エンゼルケアには病院で行うものと葬儀社で行うものの2種類があります。医療的措置だけでなく亡くなった患者さんやご遺族に配慮した処置を行うことから、それぞれのエンゼルケアには異なる点がありますのでその内容を把握しておきましょう。
まず、病院で行われるエンゼルケアは医療行為としての側面が強い傾向にあります。医療器具を取り外すのは病院でなければ行えませんし、排せつ物や内容物の処理にも専門知識が求められます。傷口の縫合なども医師しか行えませんので、故人のご遺体を治療することが病院で行われるエンゼルケアの基本となります。ただし、近年はエンゼルケアの専門知識を有した看護師を配置し、ご遺族に寄り添ったケアを重視する病院も増えてきています。細かい内容は病院ごとに異なるため、エンゼルケアに携わりたい看護師は事前に確認しておく必要があるでしょう。
亡くなったご本人やそのご家族に対するケアを中心として行うのが葬儀社によるエンゼルケアです。医療行為は行えませんが、エンゼルケアの専門知識を学んだスタッフが適切な処置を行います。穏やかな表情になるように死化粧を施し、髭剃りや洗髪などを行って身だしなみを整えます。細かい気配りを持ってご遺体に寄り添う姿勢が求められます。ご遺族の希望があった際には、一緒にエンゼルケアを行います。

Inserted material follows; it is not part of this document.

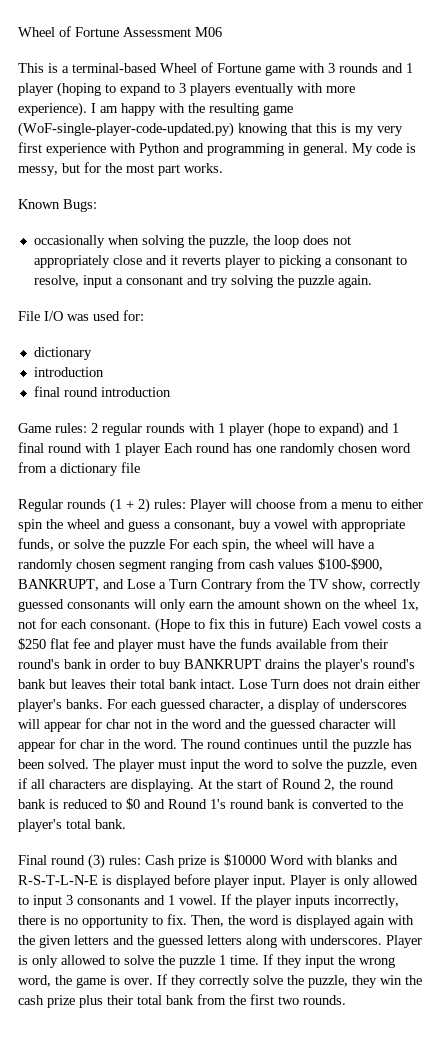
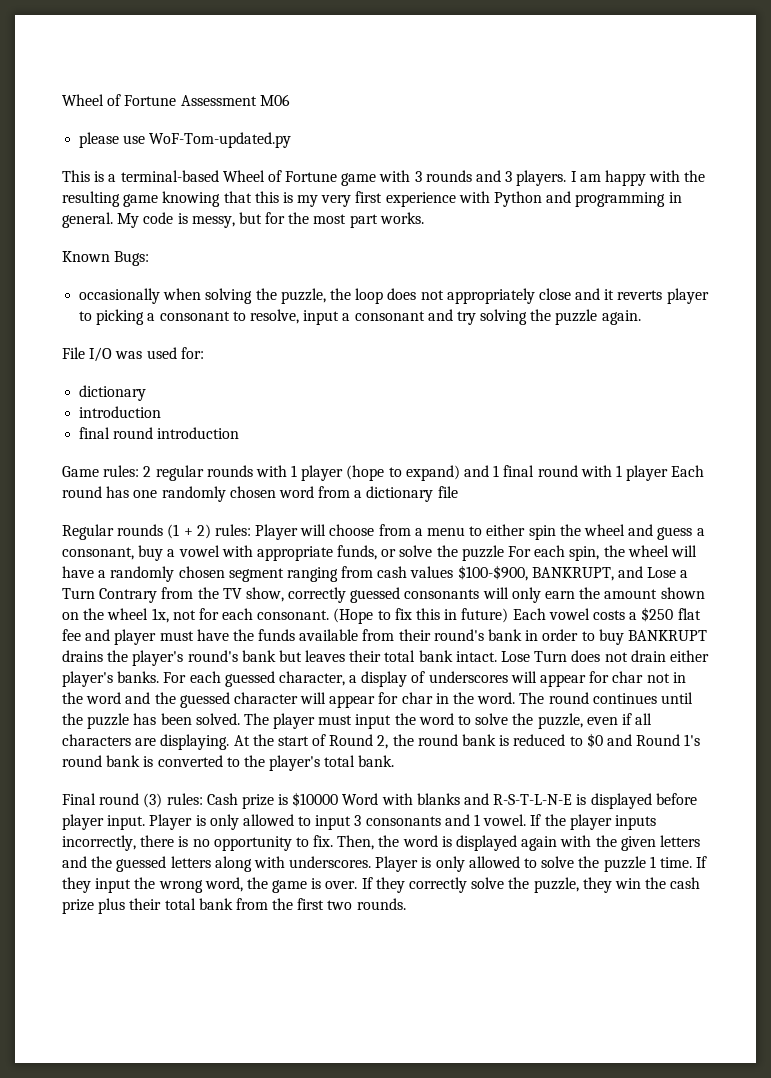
(222, 32) none -> [79,132,292,148] // please use WoF-Tom-updated.py
[406,63,413,73] [18,82,355,97] [18,102,87,117] 1 player (hoping to expand to 3 players eventually with more experience). -> [505,170,567,186] 3 players.
[18,122,234,137] (WoF-single-player-code-updated.py) -> (159, 200) none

エンゼルケアと混同しやすいのが湯灌(ゆかん)やエンバーミングです。湯灌は納棺の際に行う儀式で、ご遺体を湯船で洗い清めるものです。今でも湯灌をする人はいますが、最近はアルコールでご遺体を拭き、死装束を着せて納棺する流れが一般的です。エンバーミングはご遺体の状態を可能な限り長く保つためのもので、腐敗防止が主な目的です。長距離移送が必要な場合や火葬の日まで時間がある場合に行われることが多いようです。湯灌やエンバーミングもご遺体へのケアではありますが、エンゼルケアとは目的が異なります。
エンゼルケアにかかる費用についてですが、病院で行う場合は5,000円~20,000円ほどです。医療機関なのに料金の幅が大きいと思われるかもしれませんが、これはエンゼルケアが一般的な治療の範囲に含まれず、病院ごとの判断に委ねられているためです。必要最低限の処置であれば5,000円ほどですが、死化粧などを行う場合は追加で料金がかかるといったイメージです。
一方、葬儀社によるエンゼルケアの相場は30,000円~100,000円ほどです。葬儀社のエンゼルケアはご遺族の意向に応じて幅広く対応するため、料金もエンゼルケアの内容に応じて異なります。より多くのエンゼルケアを施すのであれば、その分料金も高くなっていきます。
他の国は日本ほど積極的にエンゼルケアを行っていません。死に対する考え方の違いや法律的な理由から、亡くなった患者さんに看護師が触れられる機会が少ないのです。日本でも宗教的な理由からエンゼルケアを断られることはありますが、それでも世界トップレベルの内容です。
訪問看護で行うエンゼルケアの処置内容は病院とほとんど変わりませんが、時間の感じ方やご家族への対応が若干異なります。これまで故人を必死に支えてきたご家族からすれば、すぐに死を受け入れるのは難しいものです。そのため、ご家族へのケアが重視されます。
エンゼルケアは病院で行うもの以外にも、葬儀社が行うものもあります。病院で行うエンゼルケアは医療行為としての側面があるため、看護師などの専門的な知識を持ったスタッフが行います。また、病院と葬儀社では費用も異なります。葬儀社の方が費用相場は高いようです。